# 10.5 Install fails, BaseSystem package whines and install disc DU FUBARed HD...



## Giaguara (Feb 26, 2008)

Fun, fun...

I tried to install 10.4.10 combo update on top of 10.4.10 that had some odd issues. 10.4.10 install nearly finished and was ready to switch to update prebining when I got the "the installer failed. Restart and try again" message.
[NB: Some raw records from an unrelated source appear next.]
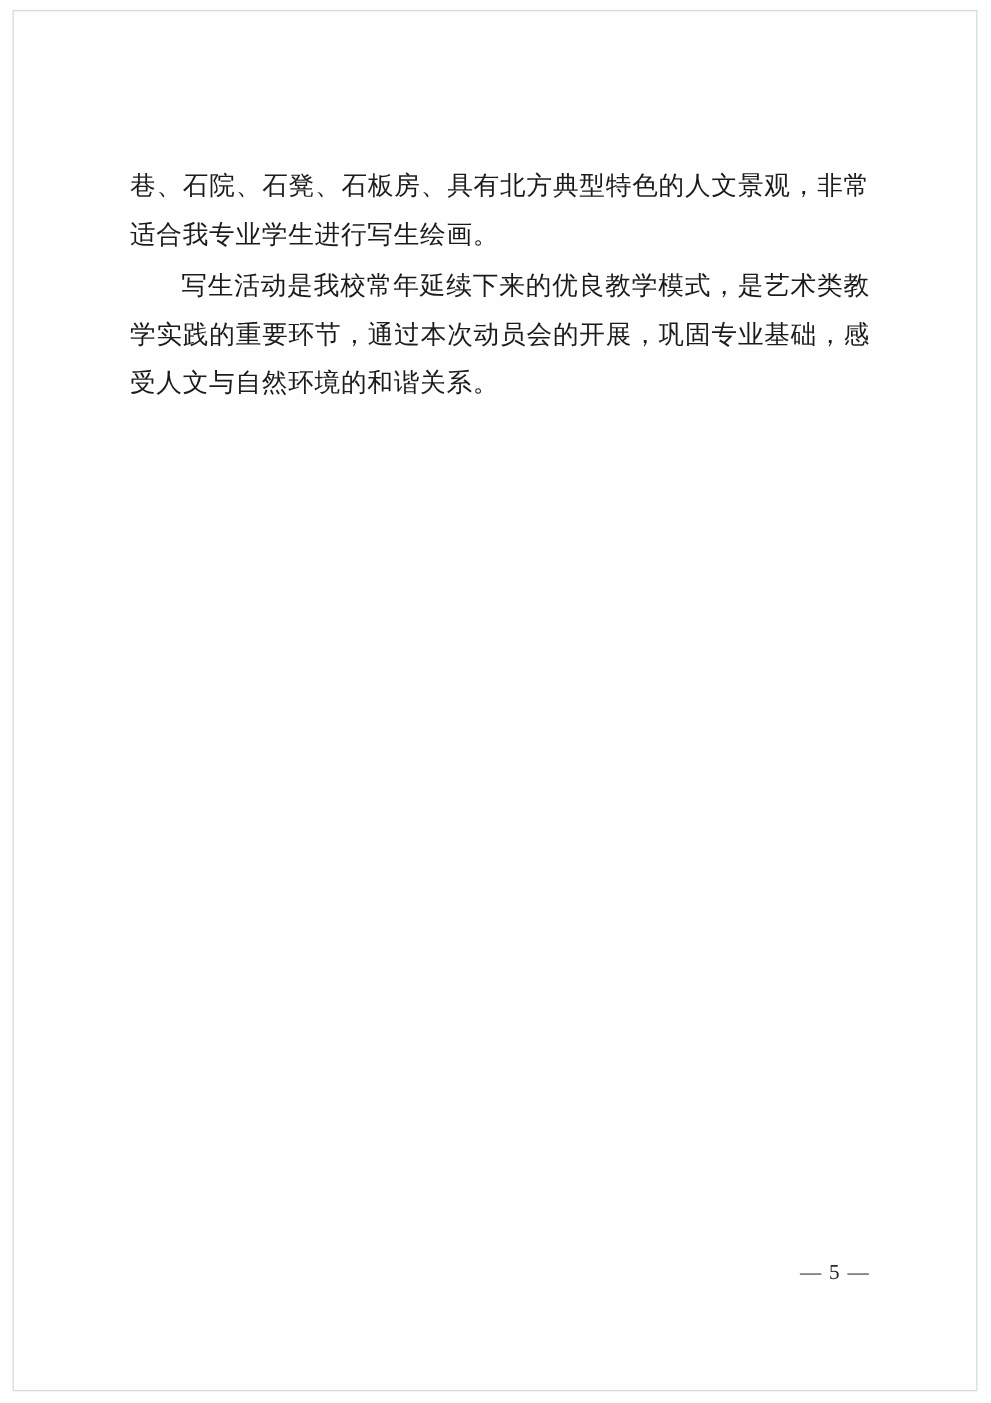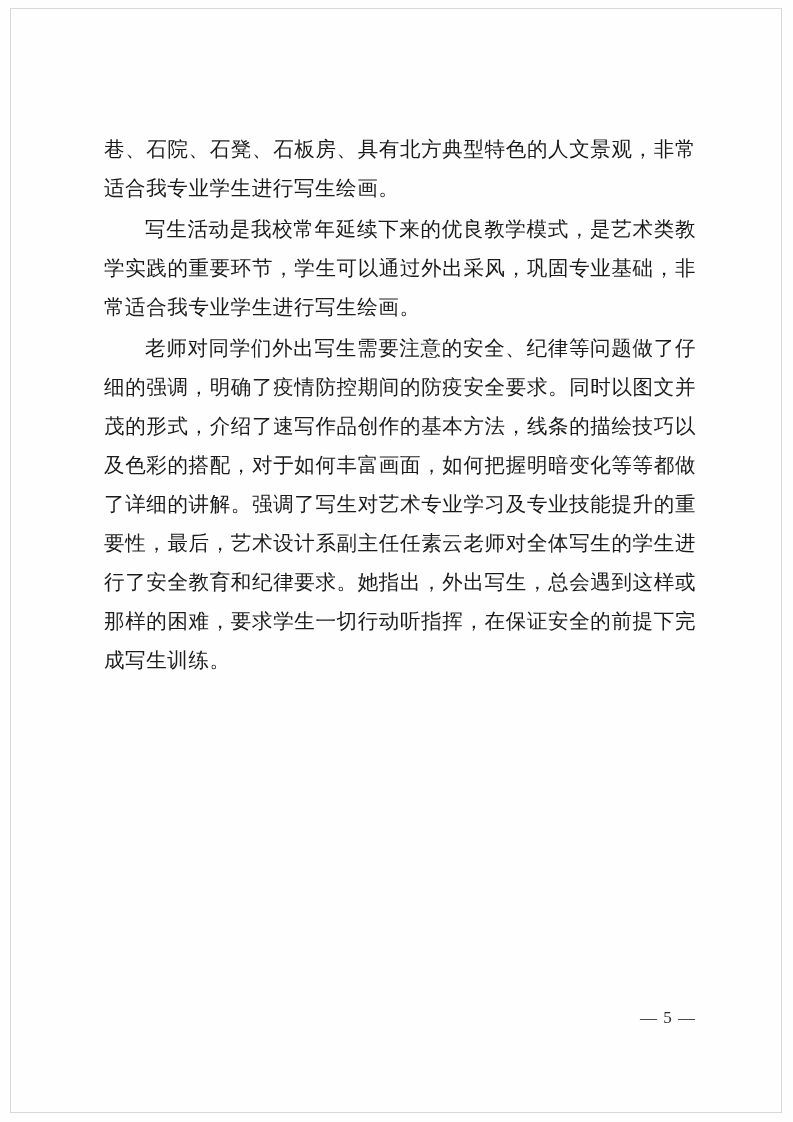--- a/index.html
+++ b/index.html
@@ -65,18 +65,17 @@
   }
 </style>
 </head>
 <body>
 
 <div class="page">
   <div class="page-edge"></div>
 
   <div class="content">
     <p class="para">巷、石院、石凳、石板房、具有北方典型特色的人文景观，非常适合我专业学生进行写生绘画。</p>
-    <p class="para indent">写生活动是我校常年延续下来的优良教学模式，是艺术类教学实践的重要环节，学生可以通过外出采风，巩固专业基础，非常适合我专业学生进行写生绘画。</p>
-    <p class="para indent">老师对同学们外出写生需要注意的安全、纪律等问题做了仔细的强调，明确了疫情防控期间的防疫安全要求。同时以图文并茂的形式，介绍了速写作品创作的基本方法，线条的描绘技巧以及色彩的搭配，对于如何丰富画面，如何把握明暗变化等等都做了详细的讲解。强调了写生对艺术专业学习及专业技能提升的重要性，最后，艺术设计系副主任任素云老师对全体写生的学生进行了安全教育和纪律要求。她指出，外出写生，总会遇到这样或那样的困难，要求学生一切行动听指挥，在保证安全的前提下完成写生训练。</p>
+    <p class="para indent">写生活动是我校常年延续下来的优良教学模式，是艺术类教学实践的重要环节，通过本次动员会的开展，巩固专业基础，感受人文与自然环境的和谐关系。</p>
   </div>
 
   <div class="footer">— 5 —</div>
 </div>
 
 </body></html>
Alrighty, restart... except it did not boot any more. 

fsck found some to repair, and the next try to boot - no better luck.
I tried 10.5 install disc's Disk Utility, and it found a lot to repair on permissions (a lot of localized files that I don't even think were installed, since I had removed if not all localizations, at least Chinese and a few others I saw scroll down the screen). I tried repairing the disk, and on one attempt it came "failed, restart again". This time Mac OS X installer wanted to erase the whole disk as it was now claiming it could not read it. 

Time to launch DiskWarrior. It found some to repair in BSD subsystem.
After restart, still it failed to boot to Mac OS X.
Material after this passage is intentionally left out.